Description
A bold and flavorful Spicy Korean BBQ Chicken Sandwich featuring tender marinated chicken thighs grilled to perfection and topped with a fresh, tangy crispy slaw. This sandwich blends spicy gochujang and sweet honey flavors with a creamy, zesty slaw for a satisfying meal perfect for lunch or dinner.
Ingredients
Scale
For the Chicken Marinade
- 1 lb boneless, skinless chicken thighs
- 3 tablespoons gochujang (Korean red chili paste)
- 2 tablespoons soy sauce
- 1 tablespoon honey
- 1 tablespoon sesame oil
- 4 cloves garlic, minced
- 1 tablespoon fresh ginger, grated
- 1 tablespoon rice vinegar
- 1 teaspoon black pepper
For the Crispy Slaw
- 1 cup green cabbage, finely shredded
- 1 cup carrots, julienned
- 1/4 cup mayonnaise
- 1 tablespoon lime juice
- 1 tablespoon sriracha (optional for extra heat)
For Assembly
- 4 burger buns (preferably brioche)
- Fresh cilantro, for garnish
- Sesame seeds, for garnish
- Oil for cooking (canola or vegetable)
Instructions
- Prepare the Marinade: In a medium bowl, combine gochujang, soy sauce, honey, sesame oil, minced garlic, grated ginger, rice vinegar, and black pepper to create a robust marinade that balances spicy, sweet, and tangy flavors.
- Marinate the Chicken: Place the chicken thighs in a resealable plastic bag or bowl and pour the marinade over them. Make sure the chicken is fully coated. Seal and refrigerate for at least 1 hour, preferably overnight, to let the flavors deeply infuse the meat.

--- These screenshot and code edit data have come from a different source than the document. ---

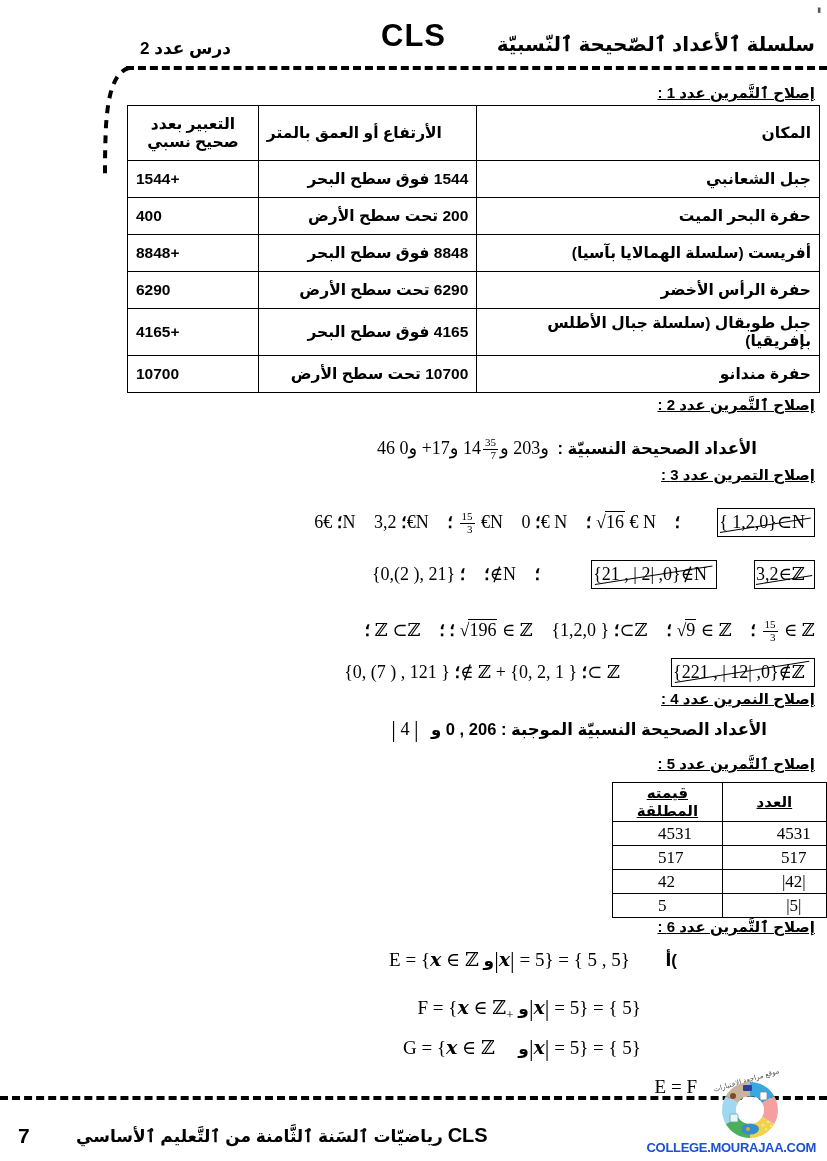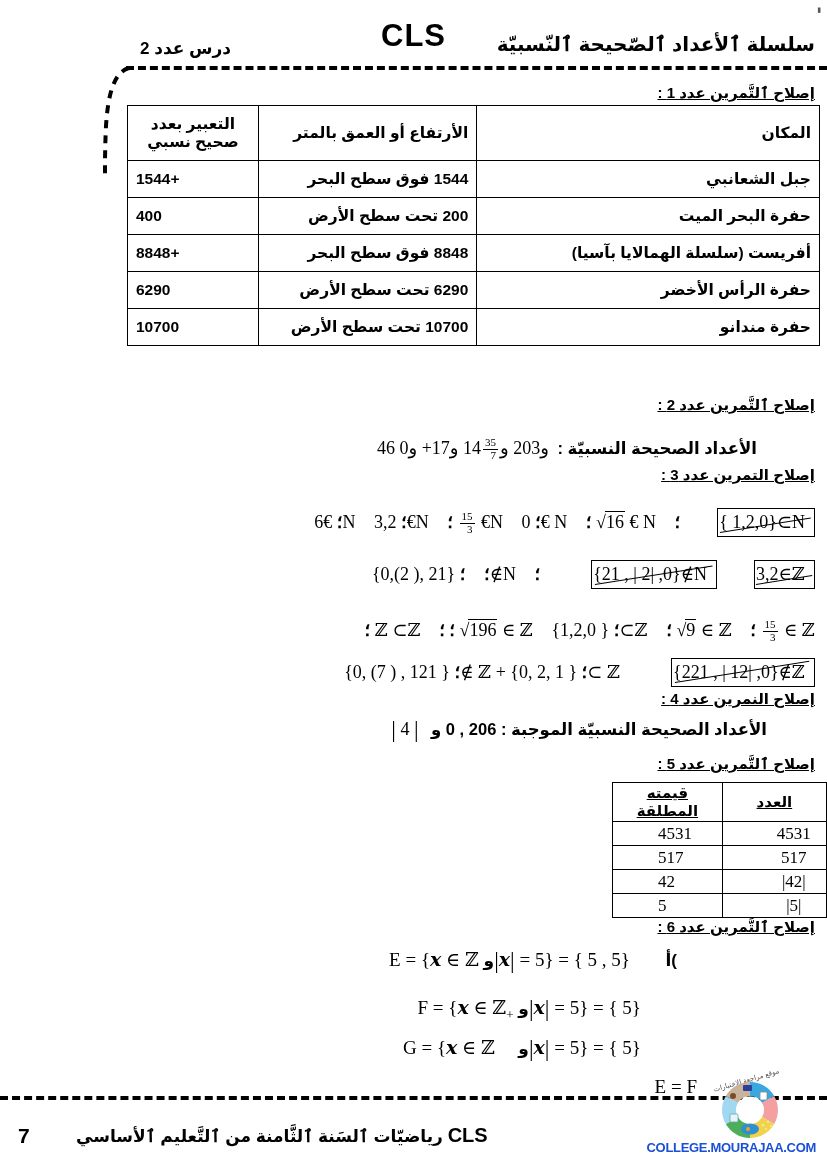"الأرتفاع أو العمق بالمتر" .tbl1 .c-alt-h { text-align: right -> left }
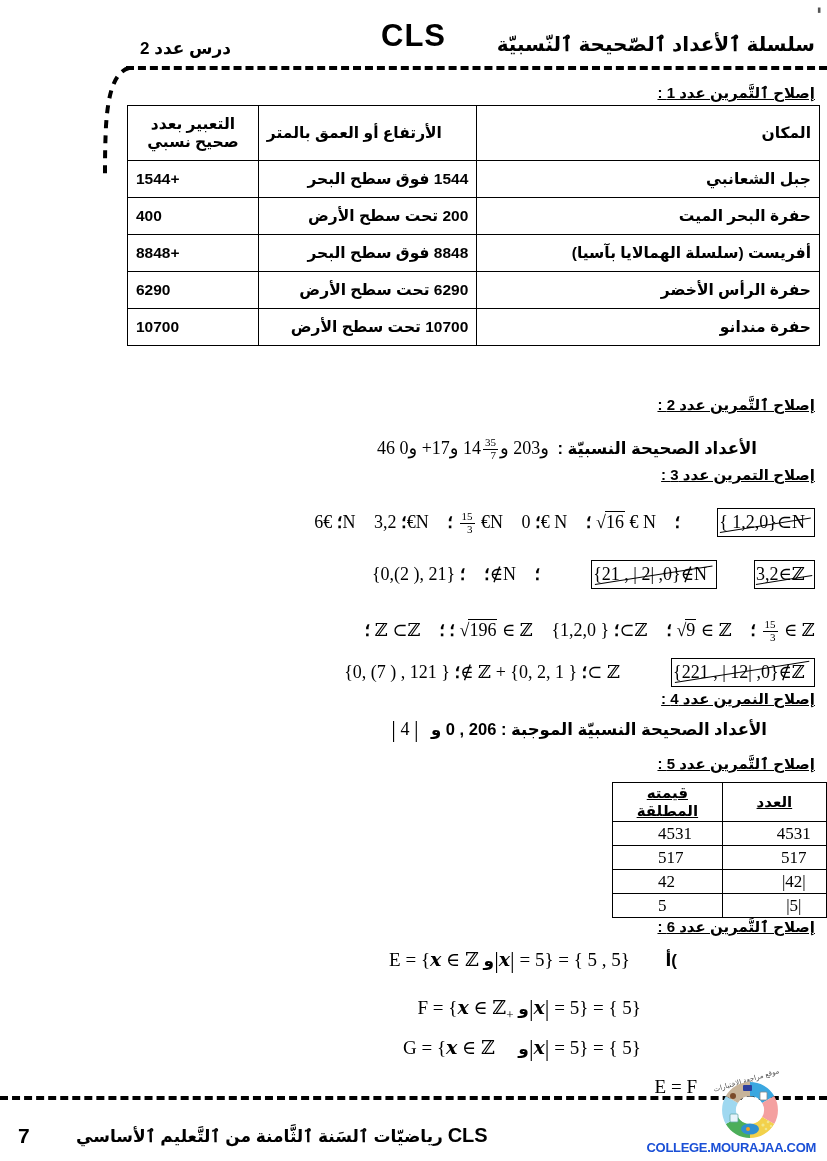"جبل طوبقال (سلسلة جبال الأطلس" tr { html: none -> <tr> <td>جبل طوبقال (سلسلة جبال الأطلس بإفريقيا)</td> <td>4165 فوق سطح البحر</td> <td>+4165</td> </tr> }
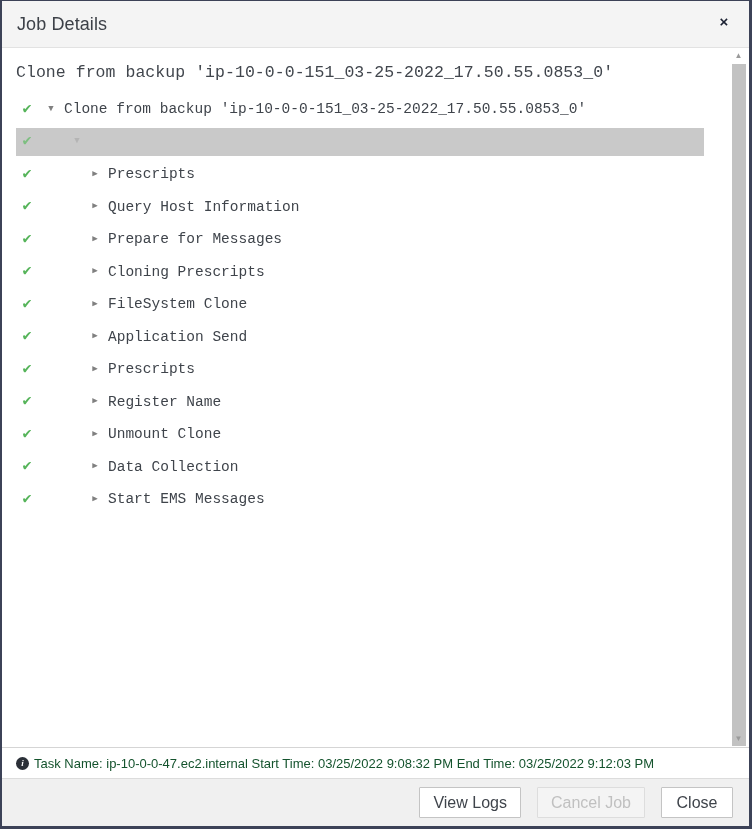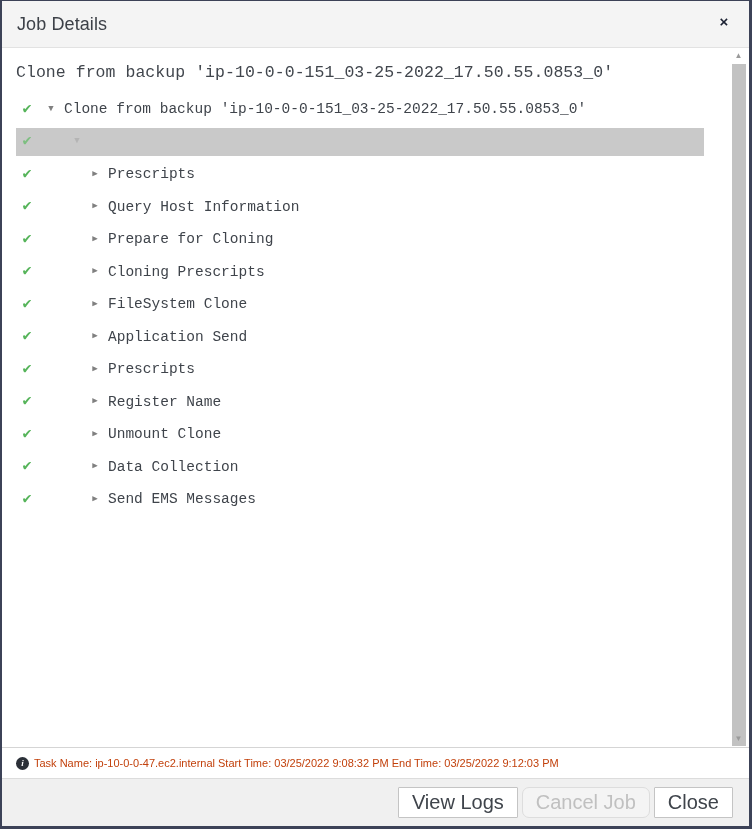"Prepare for Cloning" span.node-label { text: Cloning -> Messages }
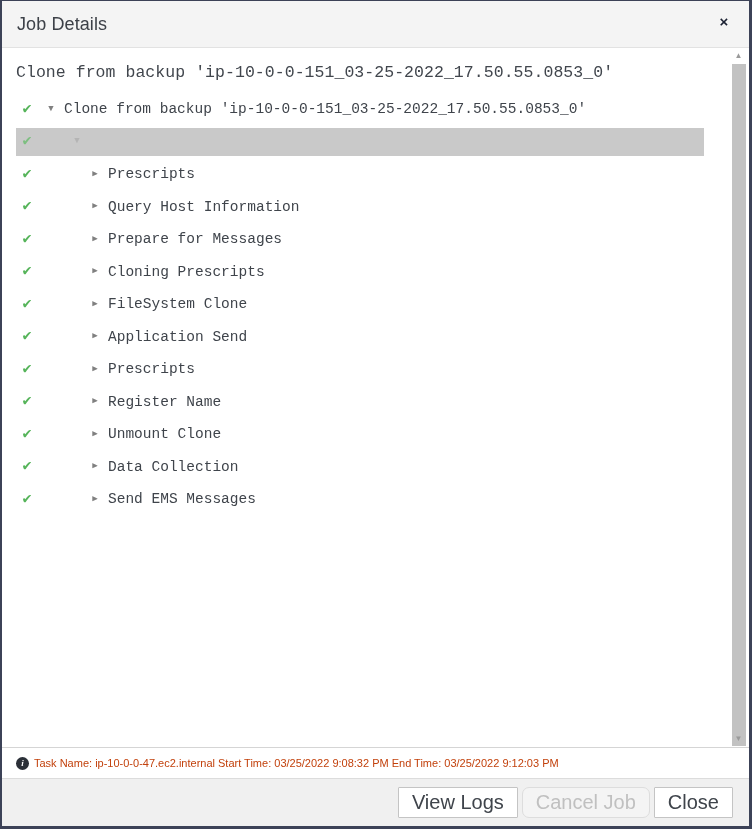"Send EMS Messages" span.node-label { text: Send -> Start }
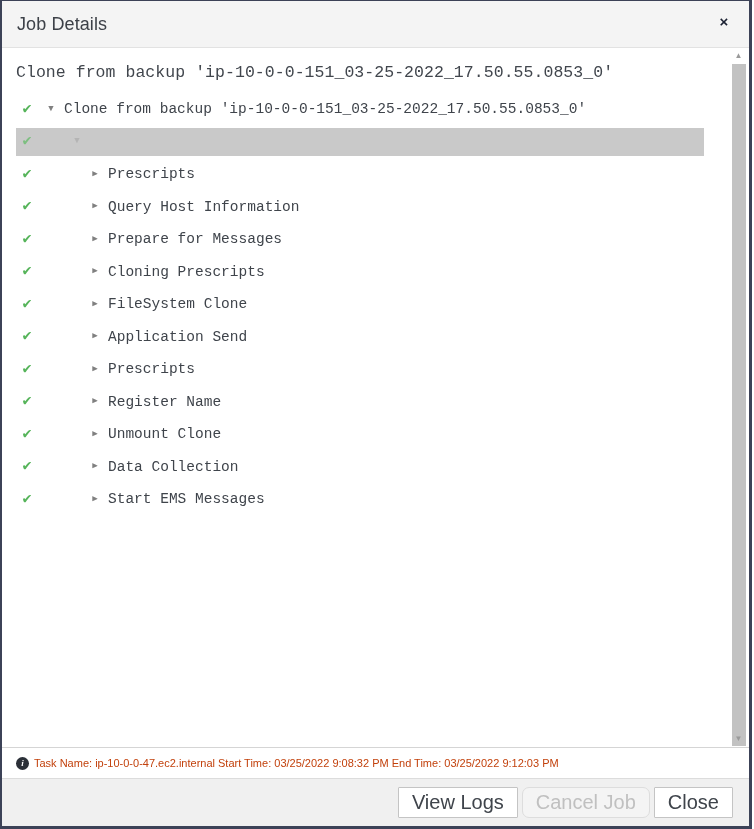"Task Name: ip-10-0-0-47.ec2.internal" .info-text { color: #c2410c -> #14532d; font-size: 11px -> 13px }
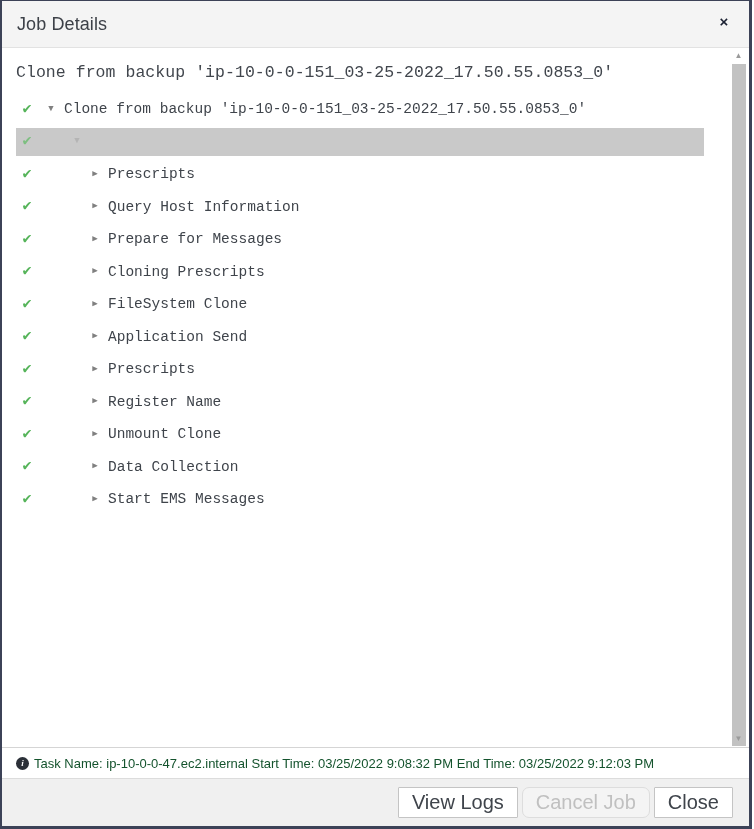"View Logs" .btn { font-size: 20px -> 16px; margin-left: 4px -> 16px }
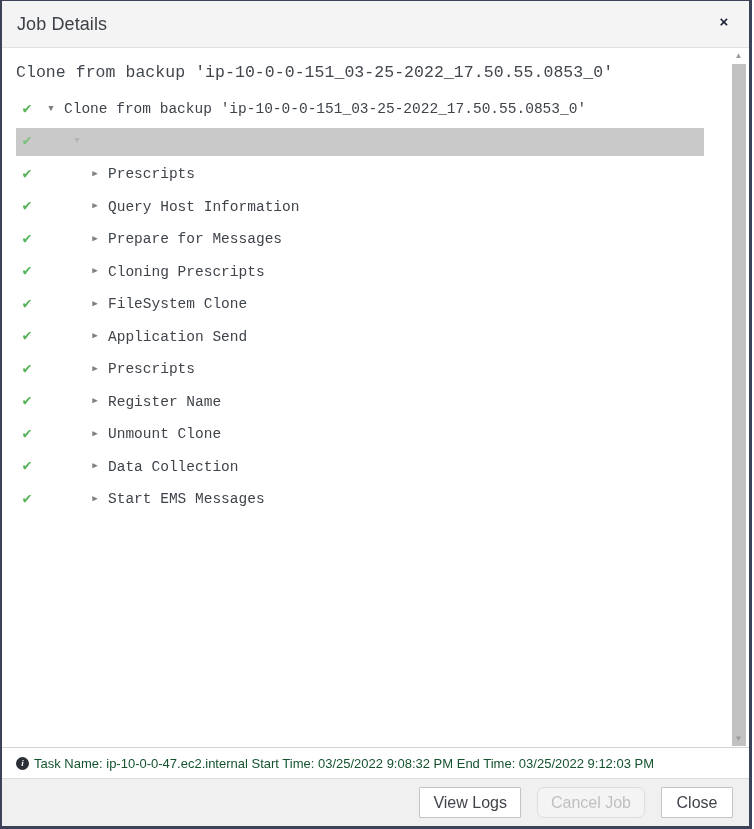"Cancel Job" .btn.disabled { border-radius: 7px -> none }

- Make the Slaw: While the chicken marinates, combine the shredded cabbage and julienned carrots in a large bowl. In a separate small bowl, whisk together mayonnaise, lime juice, and sriracha if using. Pour the dressing over the veggies and toss thoroughly. Set aside to allow the flavors to meld.
- Preheat the Grill Pan: Heat a grill pan or skillet over medium-high heat and add a little oil to prevent sticking and promote a good sear on the chicken.
- Grill the Chicken: Remove chicken from the marinade, letting excess drip off. Cook the chicken on the grill pan for 6-7 minutes per side, or until it reaches an internal temperature of 165°F (75°C) and develops a slight char for enhanced flavor.
- Rest and Slice Chicken: Remove the cooked chicken from heat and let it rest for a few minutes to retain juiciness. Then slice into strips for easy sandwich assembly.
- Toast Buns: Toast the burger buns on the grill or in a toaster until golden brown and slightly crisp to provide texture and prevent sogginess.
- Assemble the Sandwiches: On the bottom half of each bun, layer a generous portion of sliced chicken, then top with a heap of the crispy slaw. Garnish with fresh cilantro and sprinkle with sesame seeds for added flavor and visual appeal.
- Serve: Place the top bun on each sandwich and serve immediately with your favorite sides for a complete, satisfying meal.
Notes
- Marinating the chicken overnight enhances the depth of flavor; if short on time, at least 1 hour is recommended.
- Sriracha in the slaw dressing is optional; omit or adjust quantity based on desired heat level.
- If a grill pan is unavailable, a regular skillet can be used, but for authentic grill marks and smoky flavor, a grill pan is preferred.
- Brioche buns add a delicate sweetness that balances the spicy chicken, but any sturdy burger bun will work.
- Ensure chicken is cooked to an internal temperature of 165°F (75°C) for safety.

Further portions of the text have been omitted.